## WORK INSTRUCTION
Pictures excluded, please retype exactly the lines from the start of the data through the line that contains "[440,515,489,527] visible ->", both ends kept, and nothing beyond them.

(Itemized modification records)

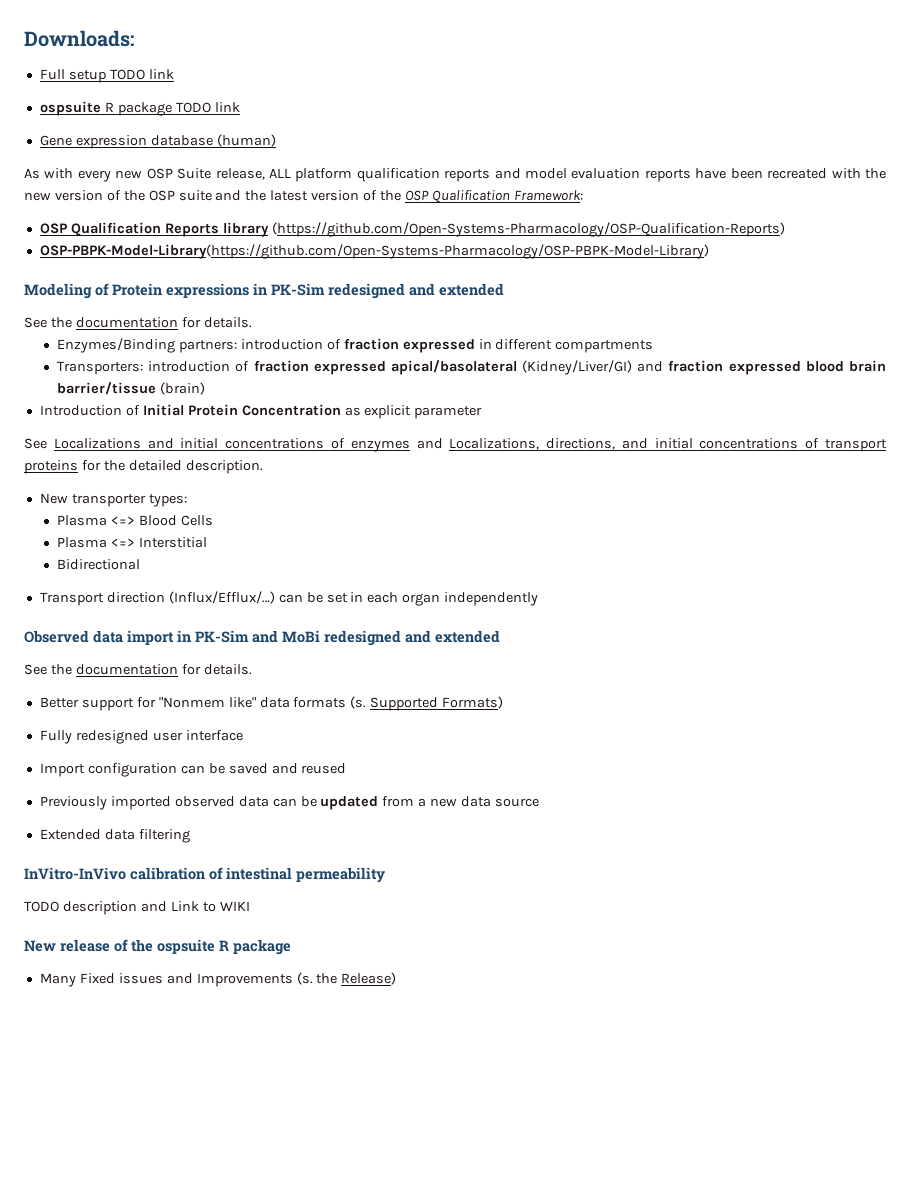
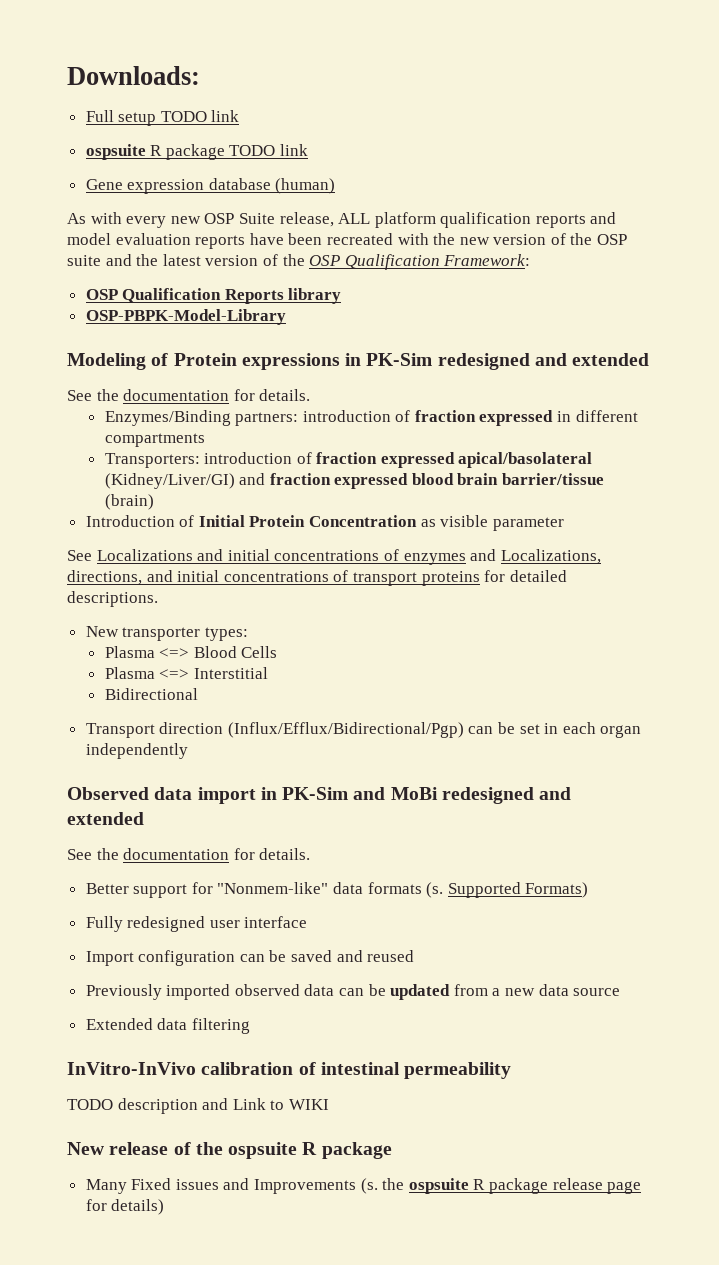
[271,222,785,237] [39,244,709,259] (https://github.com/Open-Systems-Pharmacology/OSP-Qualification-Reports) // OSP-PBPK-Model-Library(https://github.com/Open-Systems-Pharmacology/OSP-PBPK-Model-Library) -> [85,309,286,325] // OSP-PBPK-Model-Library
[364,405,412,419] explicit -> [440,515,489,527] visible
[103,460,263,474] the detailed description. -> [509,570,567,582] [67,591,158,607] detailed descriptions.
[168,591,275,604] (Influx/Efflux/…) -> [227,722,464,738] (Influx/Efflux/Bidirectional/Pgp)
[158,697,256,708] "Nonmem like" -> [217,882,329,894] "Nonmem-like"
[341,972,397,985] Release) -> [408,1178,642,1194] [85,1199,165,1215] ospsuite R package release page for details)

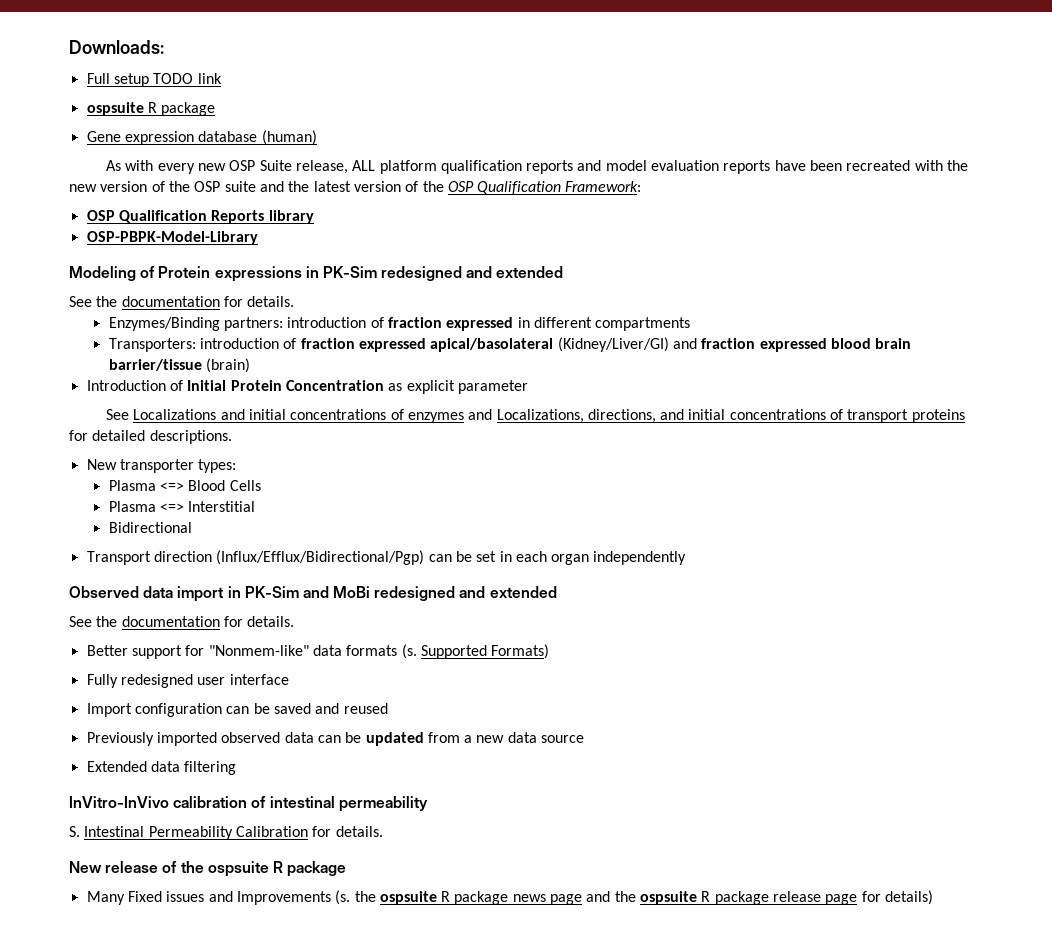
[229,144,309,156] TODO link -> (216, 109) none
[440,515,489,527] visible -> [406,380,455,394] explicit
[67,1098,329,1114] TODO description and Link to WIKI -> [69,826,383,840] S. Intestinal Permeability Calibration for details.
(549, 1186) none -> [512,891,769,905] news page and the ospsuite R package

## RESULT OF THIS TASK
[271,222,785,237] [39,244,709,259] (https://github.com/Open-Systems-Pharmacology/OSP-Qualification-Reports) // OSP-PBPK-Model-Library(https://github.com/Open-Systems-Pharmacology/OSP-PBPK-Model-Library) -> [85,309,286,325] // OSP-PBPK-Model-Library
[364,405,412,419] explicit -> [440,515,489,527] visible
[103,460,263,474] the detailed description. -> [509,570,567,582] [67,591,158,607] detailed descriptions.
[168,591,275,604] (Influx/Efflux/…) -> [227,722,464,738] (Influx/Efflux/Bidirectional/Pgp)
[158,697,256,708] "Nonmem like" -> [217,882,329,894] "Nonmem-like"
[341,972,397,985] Release) -> [408,1178,642,1194] [85,1199,165,1215] ospsuite R package release page for details)

[229,144,309,156] TODO link -> (216, 109) none
[440,515,489,527] visible -> [406,380,455,394] explicit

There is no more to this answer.